The composition rules

Multi-formalism verification means: pick the right formalism for each layer, then compose the safety arguments into a single case.

Control layer. Use Lyapunov-style proofs of stability and reachability. Tools: dReal, Flow*, CORA. Coverage: complete, for the linearised dynamics within the operating envelope.
Planning layer. Use temporal logic (LTL or STL) to specify rules ("always yield to pedestrians at marked crossings"). Verify with model checking. Coverage: complete for the encoded rule set.
Prediction and perception layers. These are statistical. Use stress simulation (millions of synthetic scenarios with edge cases injected) plus targeted real-world testing for the long tail.
Composition. A goal structuring notation (GSN) safety case ties the pieces together, with explicit assumptions about what each formalism does and does not cover.

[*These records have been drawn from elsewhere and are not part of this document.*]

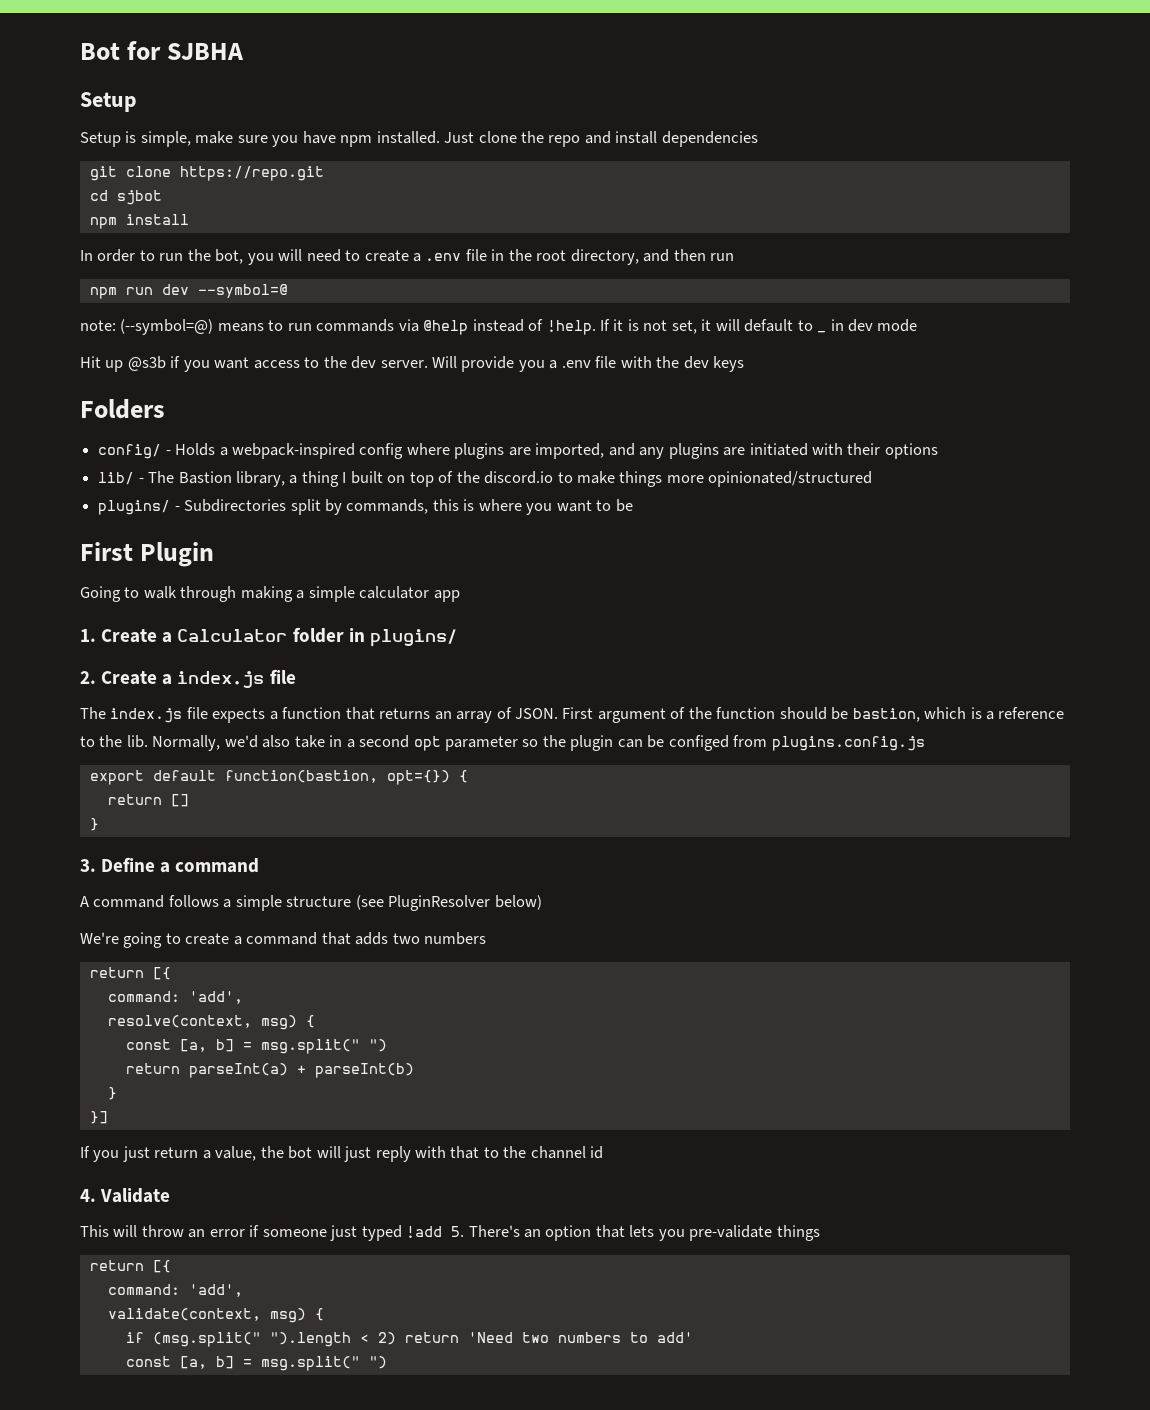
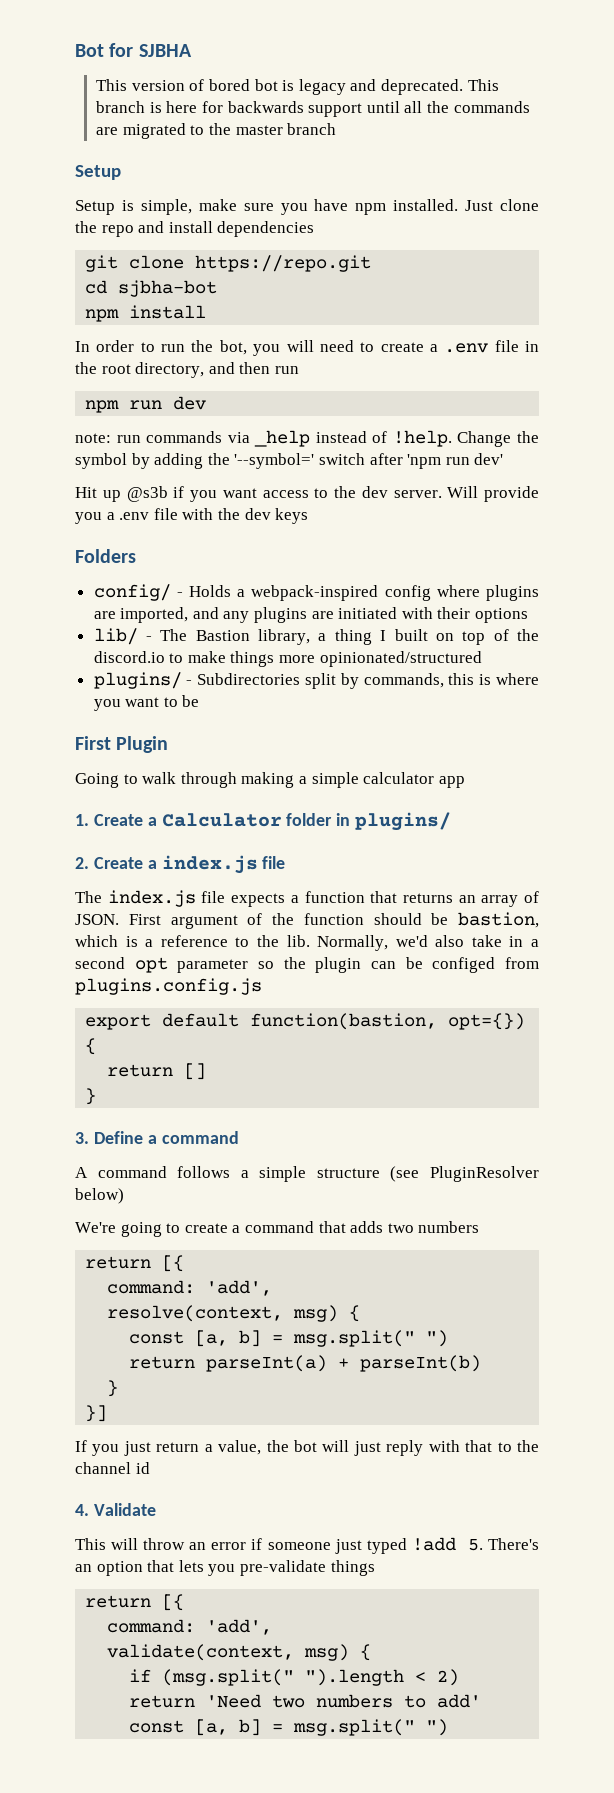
+ This version of bored bot is legacy and deprecated. This branch is here for backwards support until all the commands are migrated to the master branch
- cd sjbot
+ cd sjbha-bot
- npm run dev --symbol=@
+ npm run dev
- note: (--symbol=@) means to run commands via @help instead of !help.
+ note: run commands via _help instead of !help.
- If it is not set, it will default to _ in dev mode
+ Change the symbol by adding the '--symbol=' switch after 'npm run dev'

What ISO 21448 (SOTIF) demands

The relevant standard is ISO 21448, Safety of the Intended Functionality. It requires that the safety case address not only random hardware faults (covered by ISO 26262) but also functional insufficiencies. Edge cases the perception stack misclassifies, scenarios the planner did not anticipate. These are not bugs, they are gaps in the specification of "intended functionality".

SOTIF demands an explicit accounting of known-safe scenarios, known-unsafe scenarios, and the unknown set. The verification job is to shrink the unknown set as fast as feasible, and to argue that what remains is below an acceptable risk threshold.

Where the formal proofs can be definitive

For specific subsystems with clean formal properties, the proofs can be definitive.

Emergency braking activation logic. Verifiable as a state machine with reactive temporal-logic properties.
Lane-keep controller within a defined operating design domain. Reachability analysis bounds the trajectory error.
Right-of-way rules at intersections. Encodable as STL, model-checked against scenario models.

These are pieces, not the whole. But they are pieces where the safety case can be airtight, freeing the simulation and road-testing budget for the genuinely uncertain parts of the stack.

What I am working on

My 2025 TechRxiv preprint, Multi-Formalism Verification for Cyber-Physical Systems, lays out the composition rules in detail. The headline contribution is a method for combining differently-typed safety claims (deterministic from formal verification, probabilistic from simulation, statistical from field data) into a single SOTIF-compliant safety case. The mechanism is a Bayesian network over the underlying assumptions, with sensitivity analysis to identify which assumption changes would invalidate the case.

The takeaway

The 11 billion miles number is not a target to hit, it is a sign that the strategy is wrong. The path to provably safe AVs is not more miles, it is better composition of the evidence we already collect. The verification science exists. The work is to standardise its use.